The following conclusions can be drawn from the conducted investigations.

• Apple variety and temperature of rehydrating water had a statistically significant influence on the value of the equilibrium mass of the rehydrated sample. The highest value demonstrated Cortland variety rehydrated at 20 °C, the lowest Ligol one at 20 °C. The rate of water absorption during the early stage of rehydration at 20 °C was the highest for Champion and the lowest for Cortland, and the discussed rate becomes higher at a higher rehydration temperature;
• The apple variety had a statistically insignificant influence on the loss of dry matter. The rate of dry matter loss during the early stage of the rehydration for some apple variety depended in a statistically significant way on the rehydration temperature, and at 20 °C was higher than at 70 °C;
• Apple variety and temperature of rehydrating water had a statistically significant influence on the value of the equilibrium volume of the rehydrated sample.
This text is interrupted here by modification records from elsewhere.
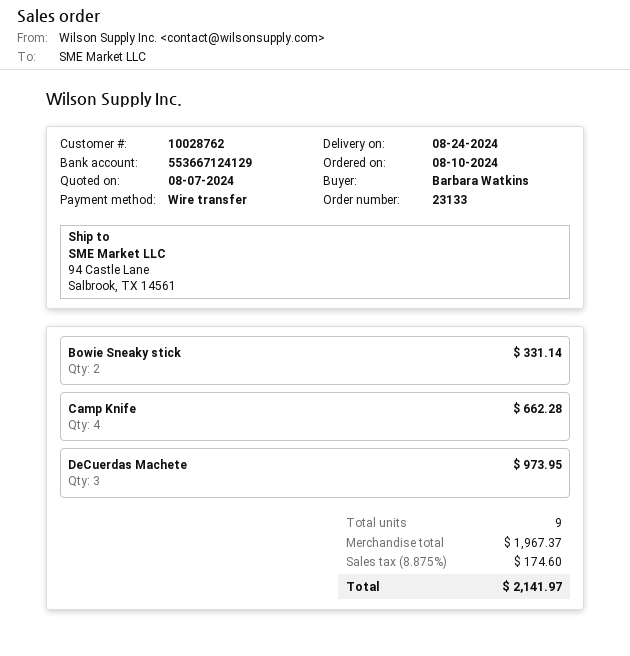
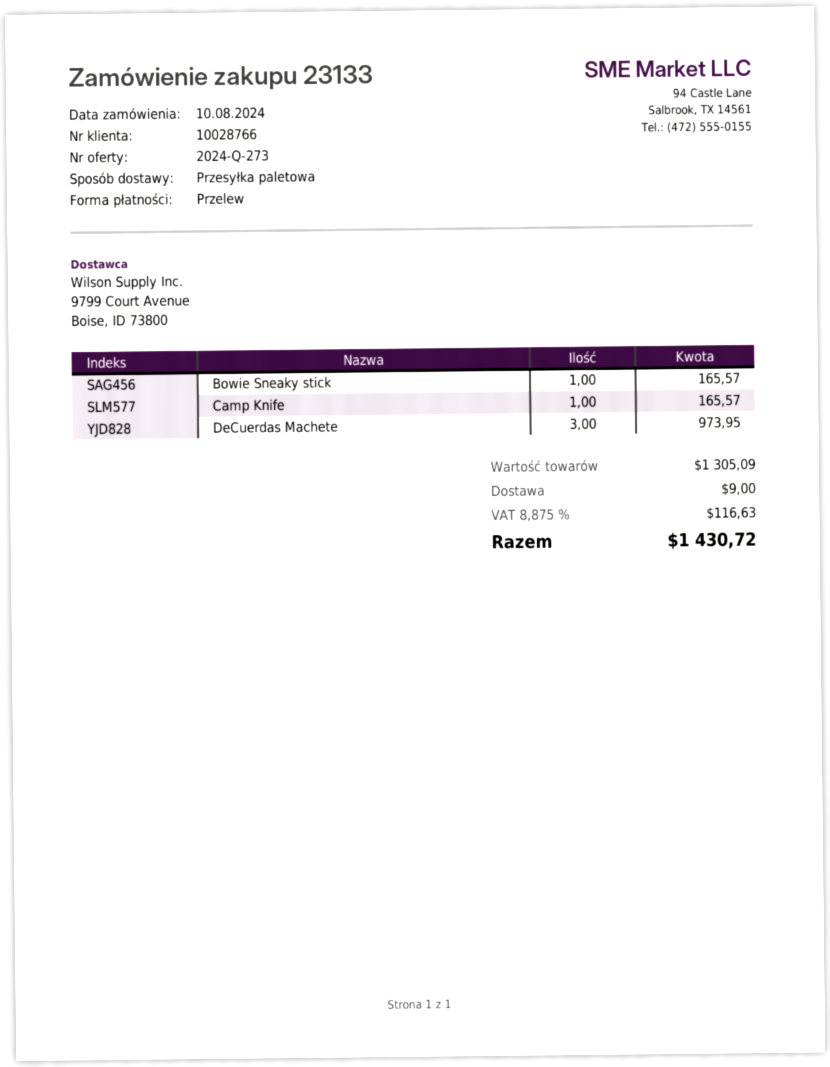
customer number: 10028762 -> 10028766
Bowie Sneaky stick: 2 for 331.14 -> 1 for 165.57
Camp Knife: 4 for 662.28 -> 1 for 165.57
subtotal: 1967.37 -> 1305.09
shipping: none -> 9.00
tax: 8.875% = 174.60 -> 8.875% = 116.63
total: 2141.97 -> 1430.72

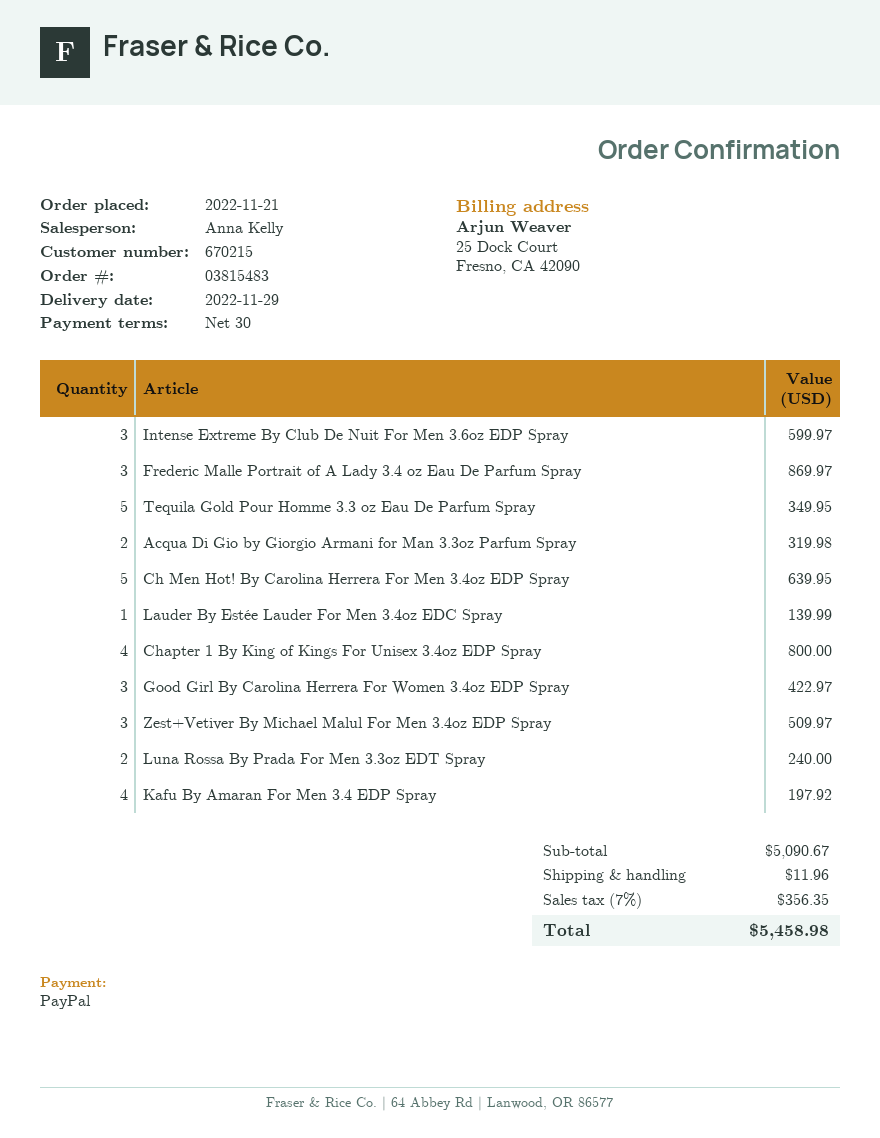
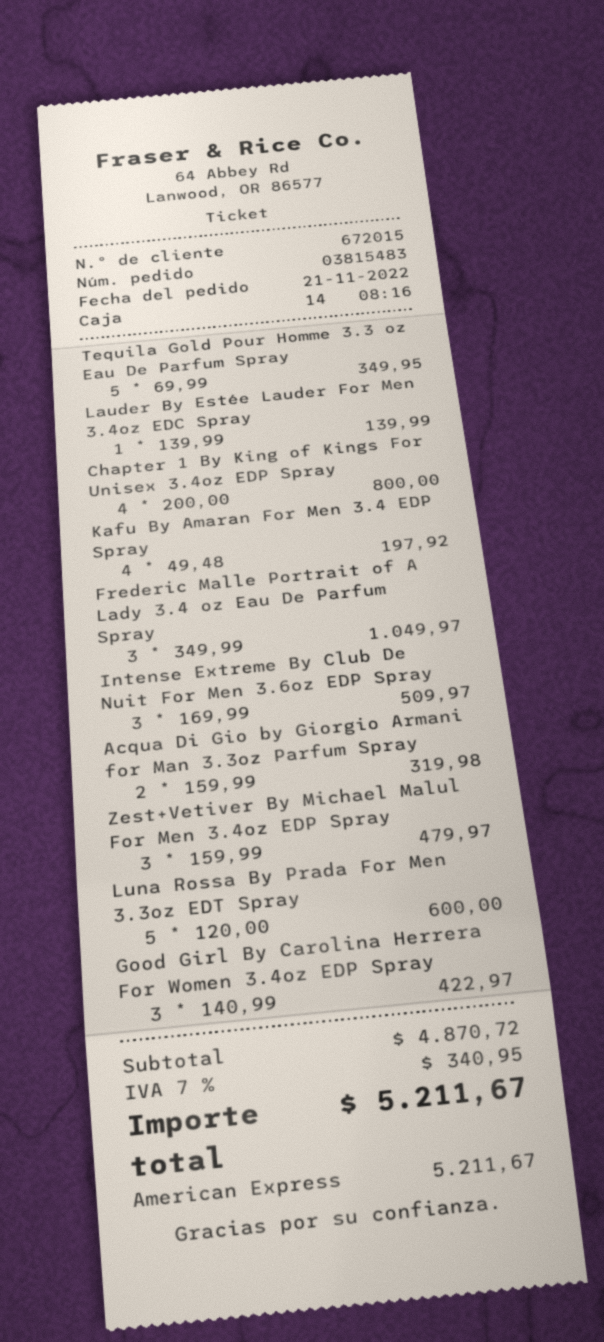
customer number: 670215 -> 672015
payment method: PayPal -> American Express
Intense Extreme By Club De Nuit For Men 3.6oz EDP Spray: 3 for 599.97 -> 3 for 509.97
Frederic Malle Portrait of A Lady 3.4 oz Eau De Parfum Spray: 3 for 869.97 -> 3 for 1049.97
Ch Men Hot! By Carolina Herrera For Men 3.4oz EDP Spray: 5 for 639.95 -> none
Zest+Vetiver By Michael Malul For Men 3.4oz EDP Spray: 3 for 509.97 -> 3 for 479.97
Luna Rossa By Prada For Men 3.3oz EDT Spray: 2 for 240.00 -> 5 for 600.00
subtotal: 5090.67 -> 4870.72
shipping: 11.96 -> none
tax: 7% = 356.35 -> 7% = 340.95
total: 5458.98 -> 5211.67

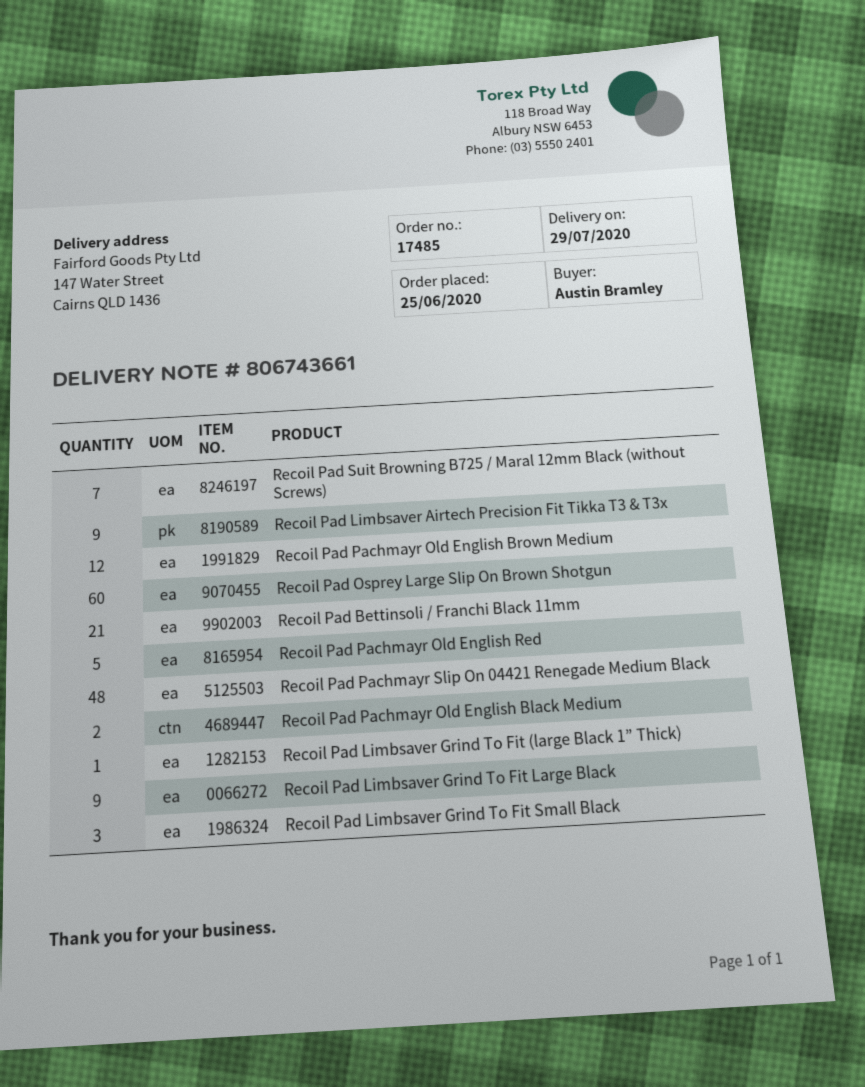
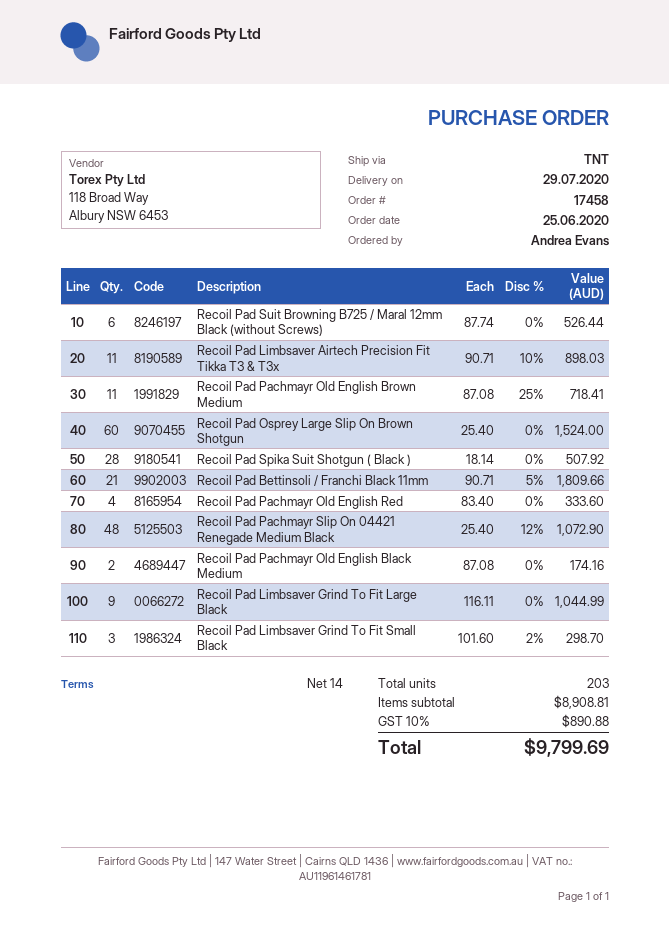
order number: 17485 -> 17458
ordered by: Austin Bramley -> Andrea Evans
Recoil Pad Suit Browning B725 / Maral 12mm Black (without Screws): 7 -> 6
Recoil Pad Limbsaver Airtech Precision Fit Tikka T3 & T3x: 9 -> 11
Recoil Pad Pachmayr Old English Brown Medium: 12 -> 11
Recoil Pad Pachmayr Old English Red: 5 -> 4
Recoil Pad Limbsaver Grind To Fit (large Black 1” Thick): 1 -> none
Recoil Pad Spika Suit Shotgun ( Black ): none -> 28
The highest value demonstrated Gray Reinette at 45 °C, the lowest Champion at 70 °C;
• Comparing the results obtained for three considered models, namely Peleg model, Weibull model and Fick’s second law model, the diffusion model can be considered as the most appropriate for describing the rehydration behavior of dried apples;
• The values of the water diffusion coefficient to the second power of the cube thickness ratio (D/L²) depend on the apple variety, but the differences were statistically insignificant. Apple var. Champion demonstrated the highest values of D/L² at the rehydration temperatures of 20–70 °C. The lowest value of the discussed parameter at 20 °C was obtained for Gray Reinette, whereas Ligol showed the lowest D/L² at 45 and 70 °C. The values of D/L² increased with rehydration temperature, but the differences were statistically insignificant;
• Taking into account all the obtained results, it can be stated that apple var. Champion showed a greater rate of water absorption during the entire process of rehydration than other investigated varieties; therefore, it could easily apply for special purpose food products;
• The apple variety had a statistically significant influence on the color attribute B of raw apple. The highest value demonstrated Cortland, the lowest Gray Reinette one. The apple variety had a statistically significant influence on the color attribute of dried apple. The highest value demonstrated Champion, the lowest Gray Reinette and Ligol. Apple variety and temperature of rehydrating water had a statistically significant influence on the color attribute of the rehydrated apples.